Records for this exercise START

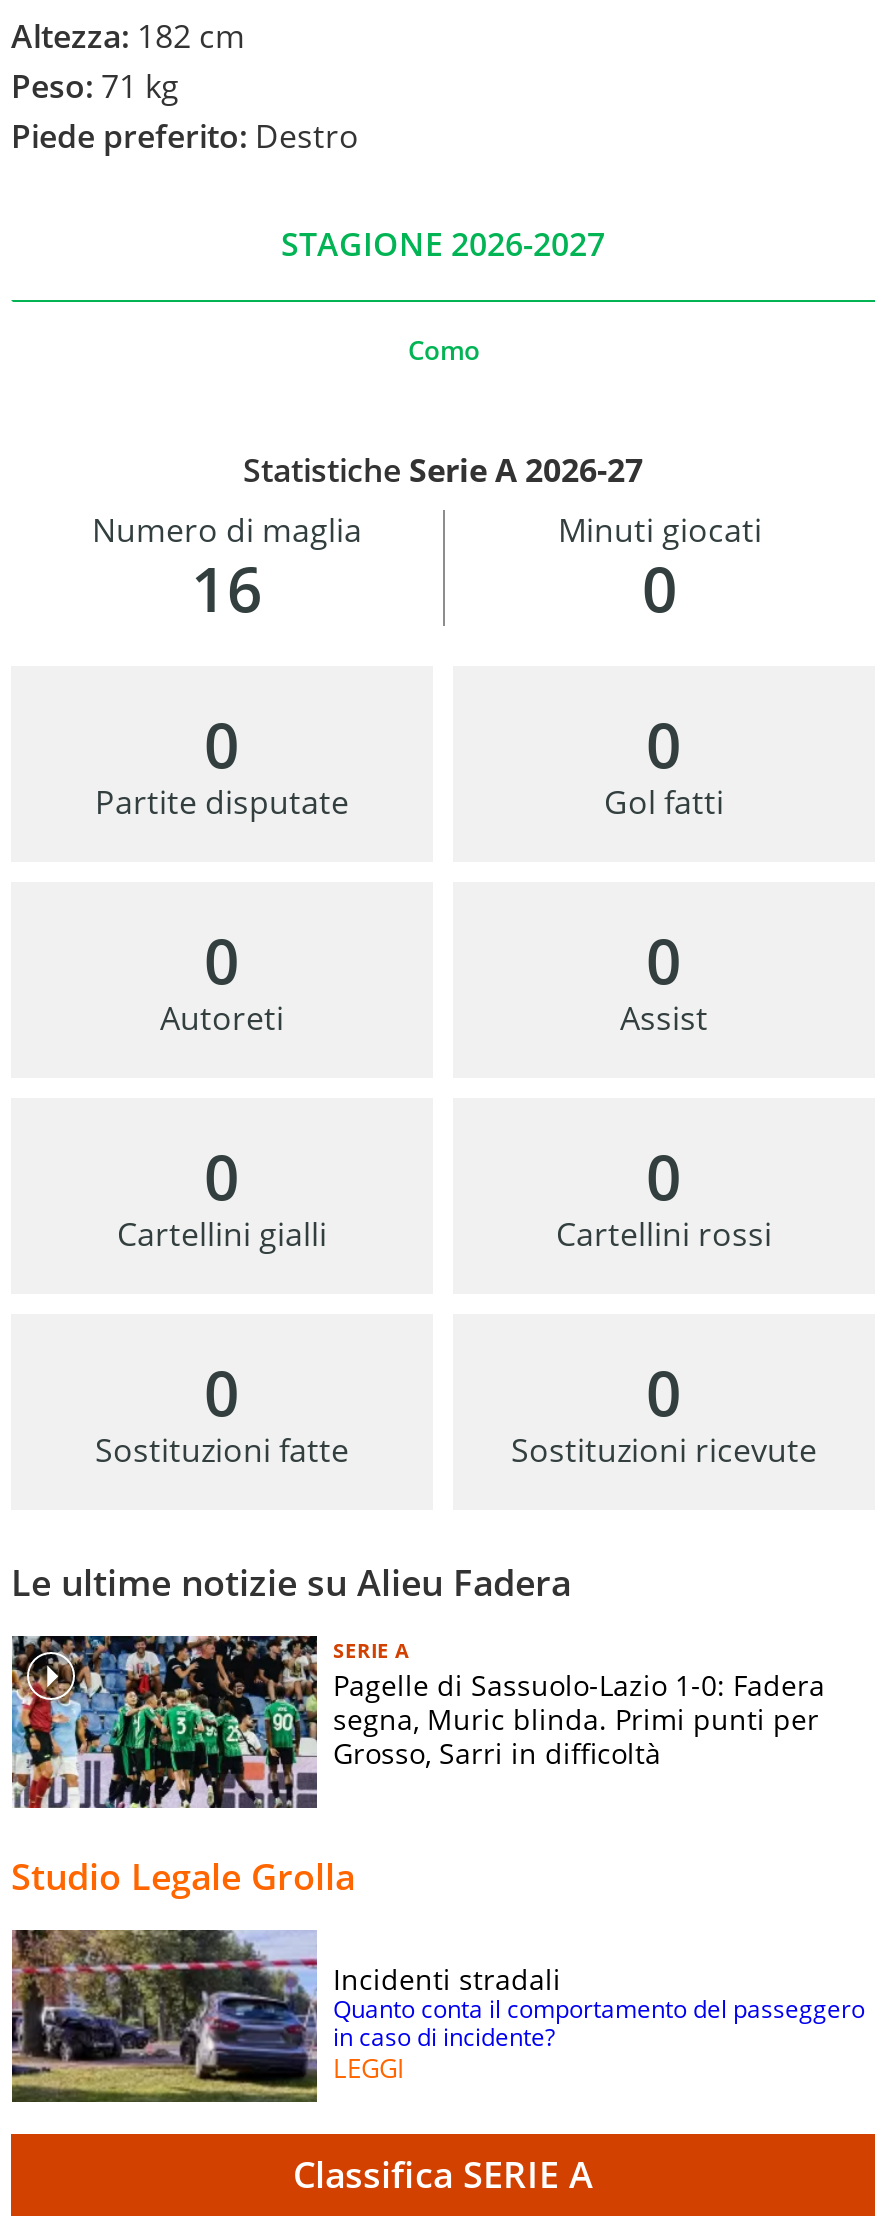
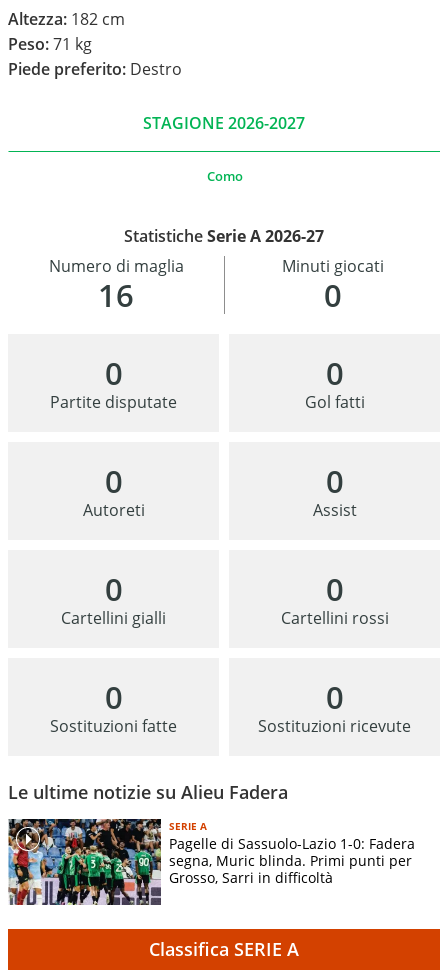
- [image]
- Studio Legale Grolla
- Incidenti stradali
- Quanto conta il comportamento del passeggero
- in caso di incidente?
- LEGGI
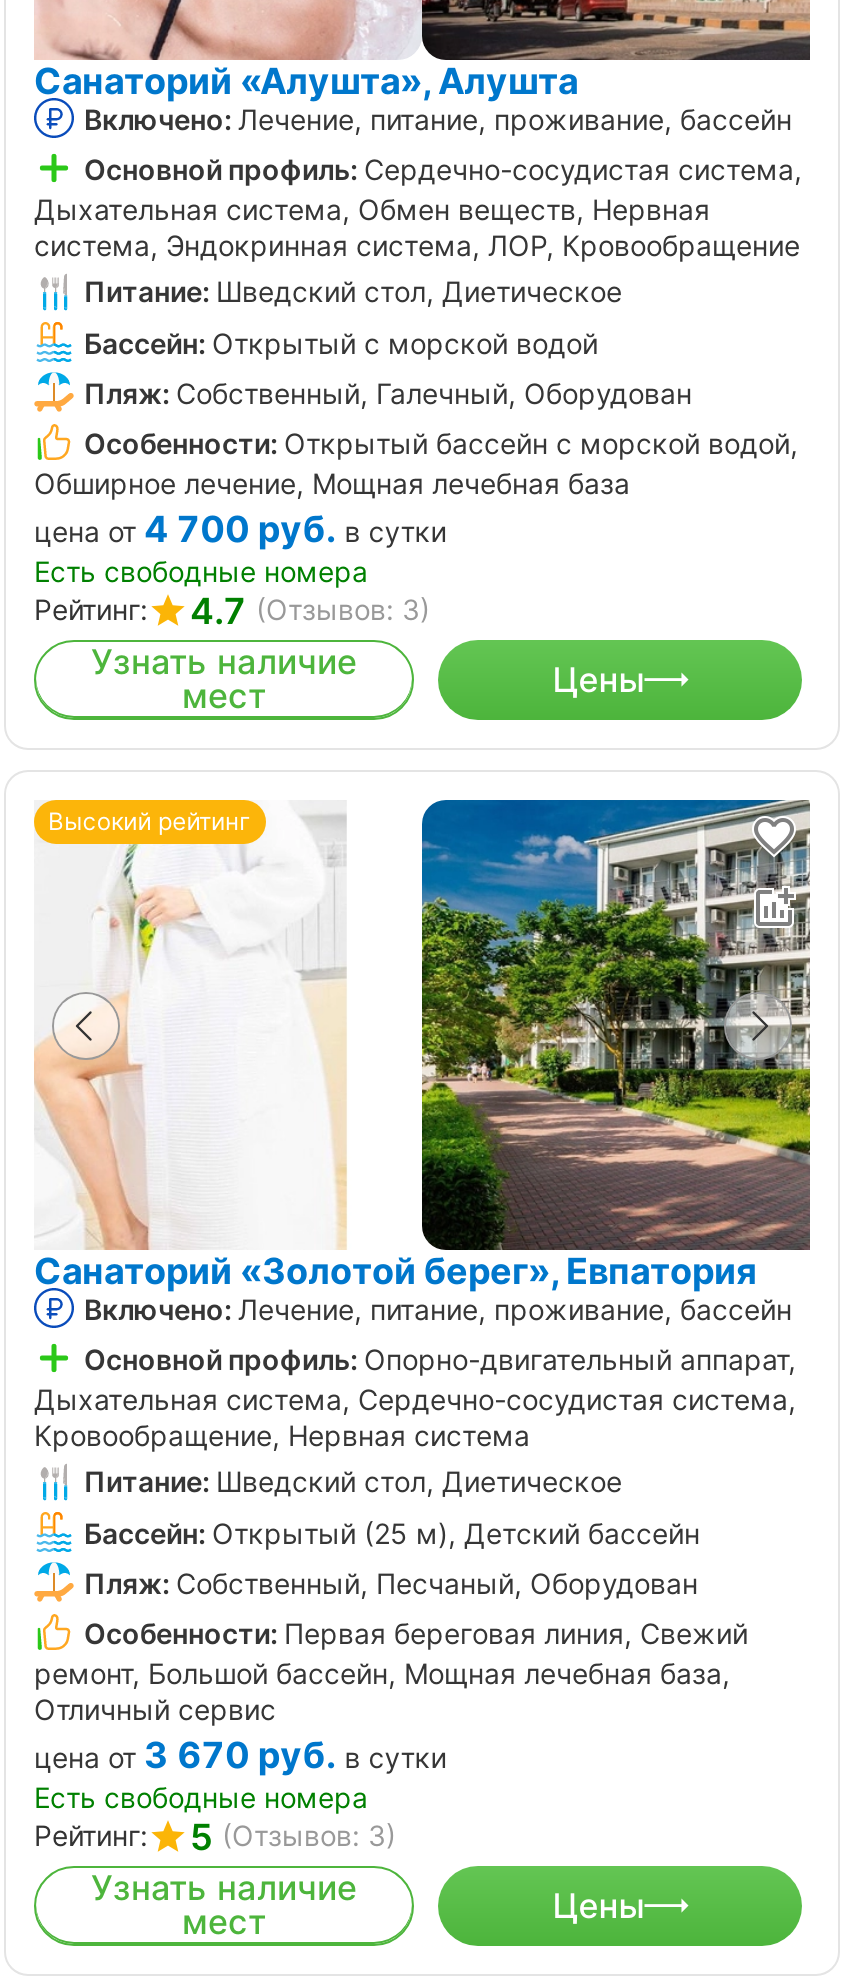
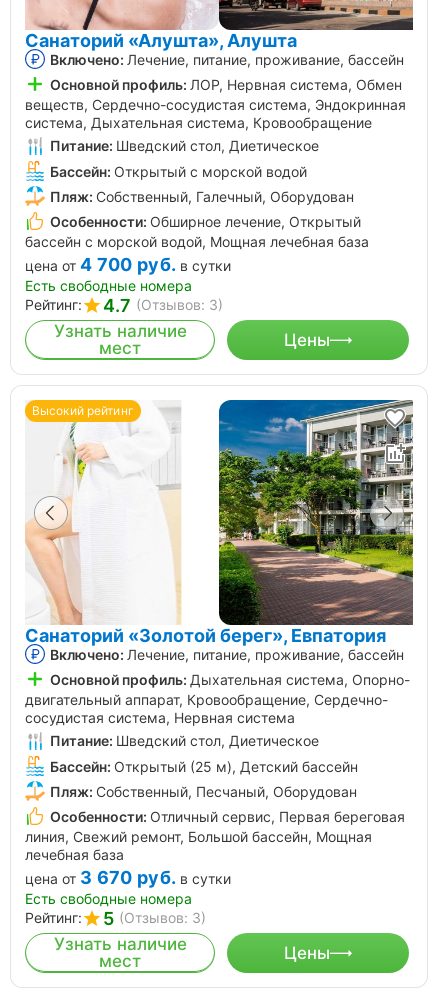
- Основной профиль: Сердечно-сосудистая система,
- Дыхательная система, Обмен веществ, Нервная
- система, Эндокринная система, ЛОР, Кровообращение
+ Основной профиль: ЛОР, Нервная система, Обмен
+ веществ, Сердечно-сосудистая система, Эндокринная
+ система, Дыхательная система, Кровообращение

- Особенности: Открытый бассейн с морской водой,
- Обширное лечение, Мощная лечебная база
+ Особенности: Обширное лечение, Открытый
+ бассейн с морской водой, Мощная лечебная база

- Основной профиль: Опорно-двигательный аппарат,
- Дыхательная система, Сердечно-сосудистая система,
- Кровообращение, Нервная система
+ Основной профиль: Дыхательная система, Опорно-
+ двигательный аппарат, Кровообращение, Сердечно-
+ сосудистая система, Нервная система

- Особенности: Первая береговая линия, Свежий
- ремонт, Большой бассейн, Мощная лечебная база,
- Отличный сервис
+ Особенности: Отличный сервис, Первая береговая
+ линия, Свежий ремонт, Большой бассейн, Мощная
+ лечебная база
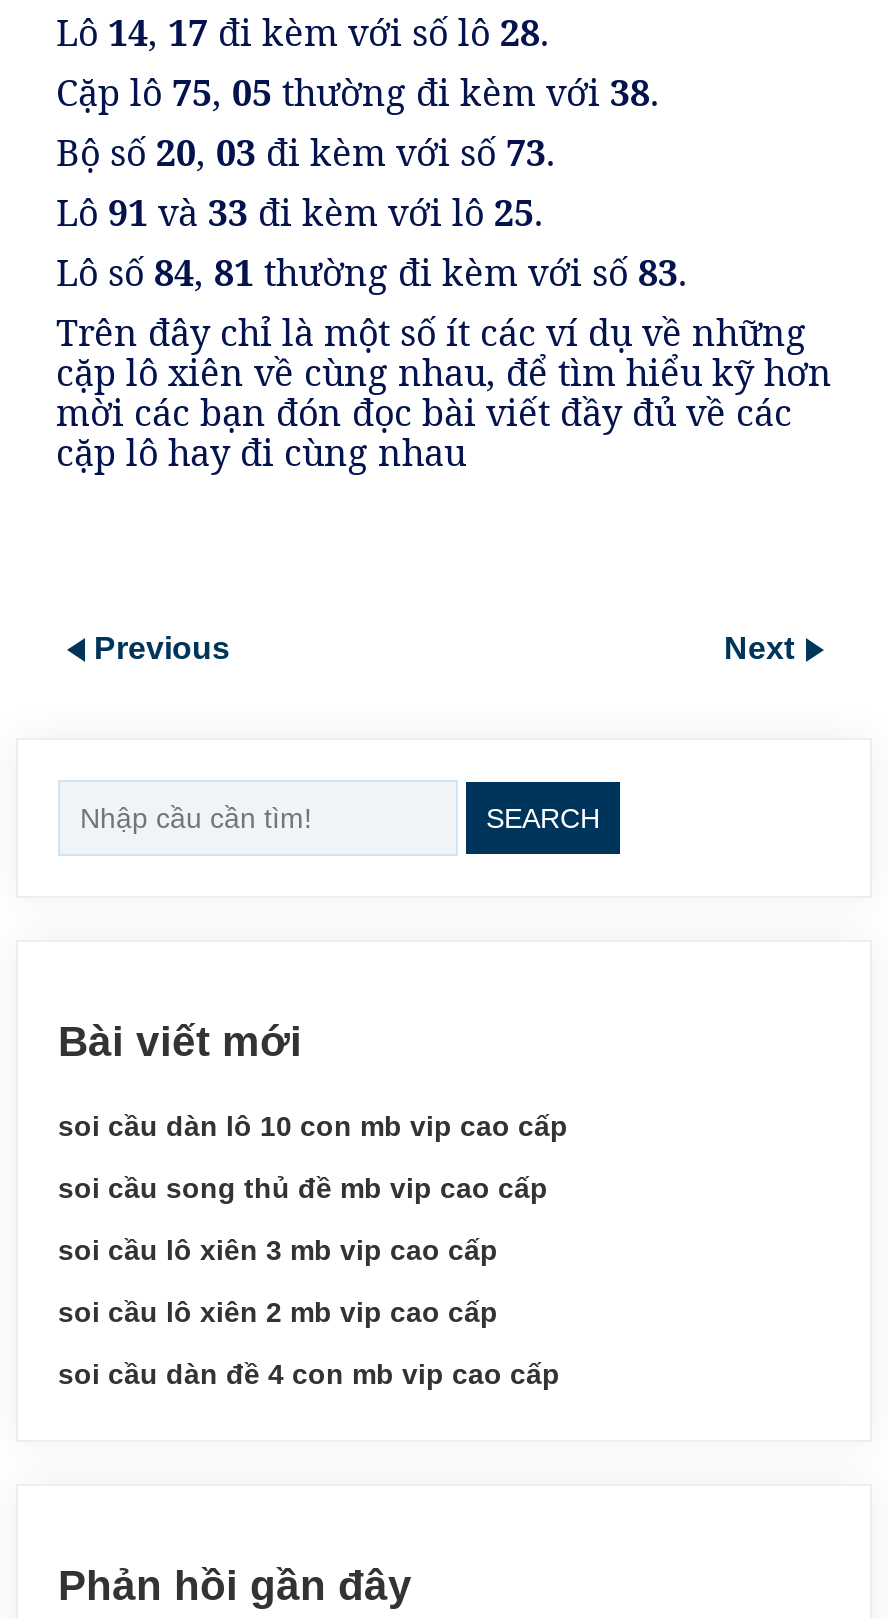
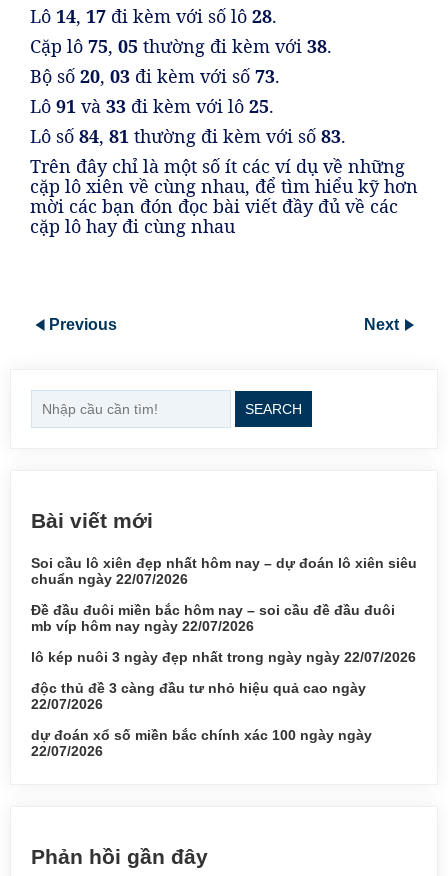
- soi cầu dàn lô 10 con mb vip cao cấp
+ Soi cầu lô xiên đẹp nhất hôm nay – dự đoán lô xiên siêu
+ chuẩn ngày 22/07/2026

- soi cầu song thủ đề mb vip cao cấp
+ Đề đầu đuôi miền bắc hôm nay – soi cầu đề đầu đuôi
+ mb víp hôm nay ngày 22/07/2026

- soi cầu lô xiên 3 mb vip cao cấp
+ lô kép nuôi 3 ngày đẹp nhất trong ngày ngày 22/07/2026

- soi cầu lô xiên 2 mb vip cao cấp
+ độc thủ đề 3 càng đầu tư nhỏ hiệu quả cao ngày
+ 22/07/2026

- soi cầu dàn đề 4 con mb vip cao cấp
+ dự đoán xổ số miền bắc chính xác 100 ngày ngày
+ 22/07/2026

Records for this exercise END

• **Your assignment**
The data needs to be reproduced exactly, please, apart from its pictures.

• **Result of the exercise**
- [image]
- Studio Legale Grolla
- Incidenti stradali
- Quanto conta il comportamento del passeggero
- in caso di incidente?
- LEGGI
- Основной профиль: Сердечно-сосудистая система,
- Дыхательная система, Обмен веществ, Нервная
- система, Эндокринная система, ЛОР, Кровообращение
+ Основной профиль: ЛОР, Нервная система, Обмен
+ веществ, Сердечно-сосудистая система, Эндокринная
+ система, Дыхательная система, Кровообращение

- Особенности: Открытый бассейн с морской водой,
- Обширное лечение, Мощная лечебная база
+ Особенности: Обширное лечение, Открытый
+ бассейн с морской водой, Мощная лечебная база

- Основной профиль: Опорно-двигательный аппарат,
- Дыхательная система, Сердечно-сосудистая система,
- Кровообращение, Нервная система
+ Основной профиль: Дыхательная система, Опорно-
+ двигательный аппарат, Кровообращение, Сердечно-
+ сосудистая система, Нервная система

- Особенности: Первая береговая линия, Свежий
- ремонт, Большой бассейн, Мощная лечебная база,
- Отличный сервис
+ Особенности: Отличный сервис, Первая береговая
+ линия, Свежий ремонт, Большой бассейн, Мощная
+ лечебная база
- soi cầu dàn lô 10 con mb vip cao cấp
+ Soi cầu lô xiên đẹp nhất hôm nay – dự đoán lô xiên siêu
+ chuẩn ngày 22/07/2026

- soi cầu song thủ đề mb vip cao cấp
+ Đề đầu đuôi miền bắc hôm nay – soi cầu đề đầu đuôi
+ mb víp hôm nay ngày 22/07/2026

- soi cầu lô xiên 3 mb vip cao cấp
+ lô kép nuôi 3 ngày đẹp nhất trong ngày ngày 22/07/2026

- soi cầu lô xiên 2 mb vip cao cấp
+ độc thủ đề 3 càng đầu tư nhỏ hiệu quả cao ngày
+ 22/07/2026

- soi cầu dàn đề 4 con mb vip cao cấp
+ dự đoán xổ số miền bắc chính xác 100 ngày ngày
+ 22/07/2026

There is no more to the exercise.